Este livro espetacular é o resultado de uma verdadeira operação “pente-fino” na obra de Millôr Fernandes. Muitas foram as pessoas que colaboraram no “rastreamento” das frases deste grande intelectual brasileiro, dentro e fora da L&PM. Mas foi aqui na editora que executamos a monumental tarefa de selecionar, reunir, “xerocar” e assinalar quase 10.000 frases. Esta equipe foi capitaneada por Jó Saldanha, Fernanda Veríssimo e por mim. Consultamos as coleções de “O Cruzeiro”, “Veja”, “Isto É”, “O Pasquim”, “Pif-Paf”, “Jornal do Brasil” e todos os livros publicados por Millôr como “30 anos de mim mesmo”, “A história é uma história”, “A verdadeira história do Paraíso”, “O livro vermelho dos pensamentos de Millôr”, “Fábulas fabulosas”, “Hai-kais”, “Poemas” entre muitos outros, além das 21 peças de teatro originais, criadas por ele (para quem não sabe, Millôr também traduziu mais de 100 peças de teatro, entre elas “Hamlet”, “Rei Lear” e “A megera domada” de Shakespeare, “Pigmaleão” de Bernard Shaw e “Gata em telhado de zinco quente” de Tennessee Williams. O material original, com as páginas de livros, jornais e cópias de revistas formariam uma pilha de mais ou menos três metros de altura, caso fossem empilhadas, é óbvio… Millôr analisou as 10 mil frases e cortou mais de 4 mil. Foram aprovadas 5.142 frases. O trabalho começou em 1988 e o livro saiu finalmente em 1994 com um mega lançamento na churrascaria Marius em Ipanema, Rio de Janeiro. Um mês depois, faríamos outro grande lançamento na pizzaria “Birra e Pasta” em Porto Alegre, numa grande festa comemorando os 20 anos da L&PM Editores. De lá para cá, este livro já vendeu bem mais de 50 mil exemplares.

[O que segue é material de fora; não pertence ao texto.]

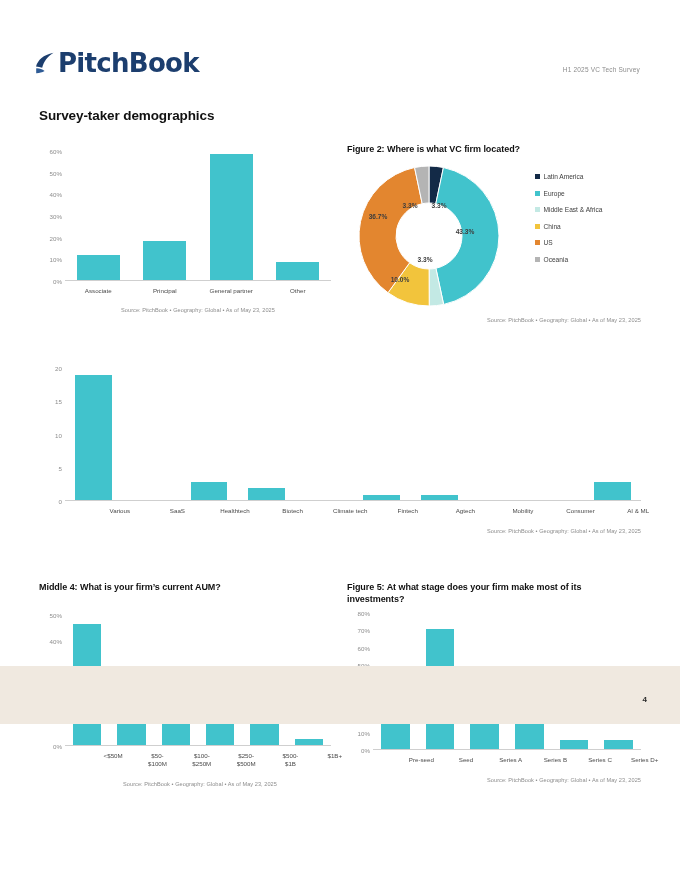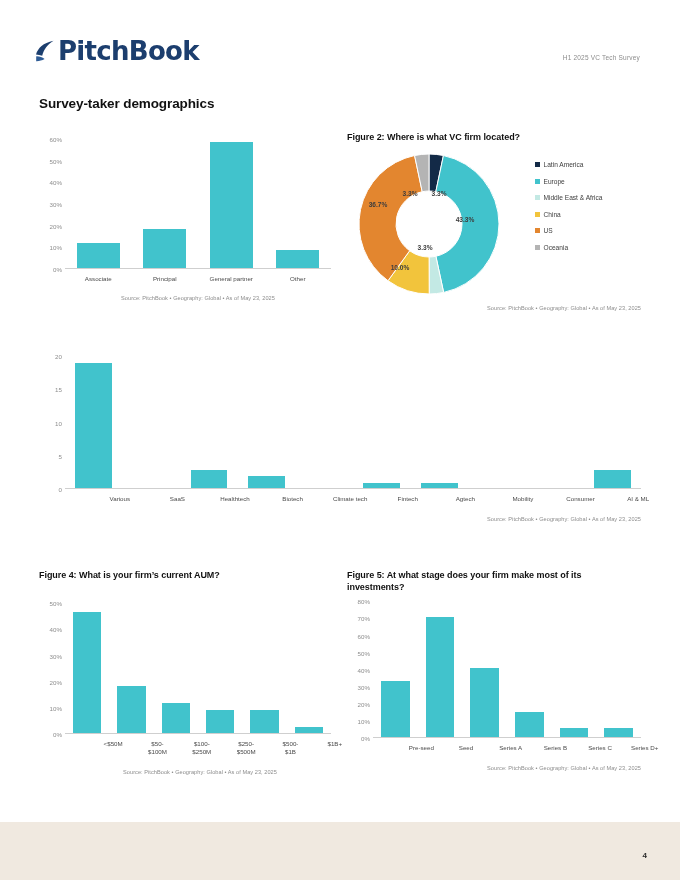"PitchBook" .page { height: 880px -> 712px; margin-top: none -> 12px }
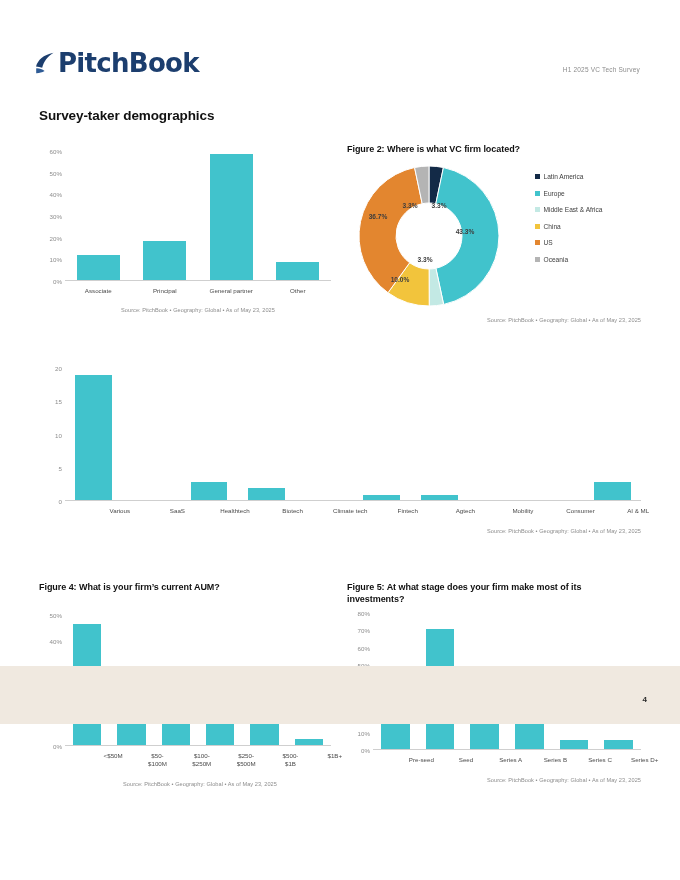"Figure 4: What is your" div.fig-title { text: Figure -> Middle }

São mais de 600 páginas de Millôr Fernandes em estado puro. Há no mercado uma edição de luxo em capa dura, no valor de R$ 74,00 e  a versão em bolso, com texto integral por R$ 29,00. É um fantástico conjunto de preciosidades intelectuais. Uma síntese do pensamento de Millôr Fernandes. Frases que marcaram nossa história recente e traduzem de maneira genial o que se viu, sonhou, sofreu e vibrou nestas últimasd décadas. (Ivan Pinheiro Machado)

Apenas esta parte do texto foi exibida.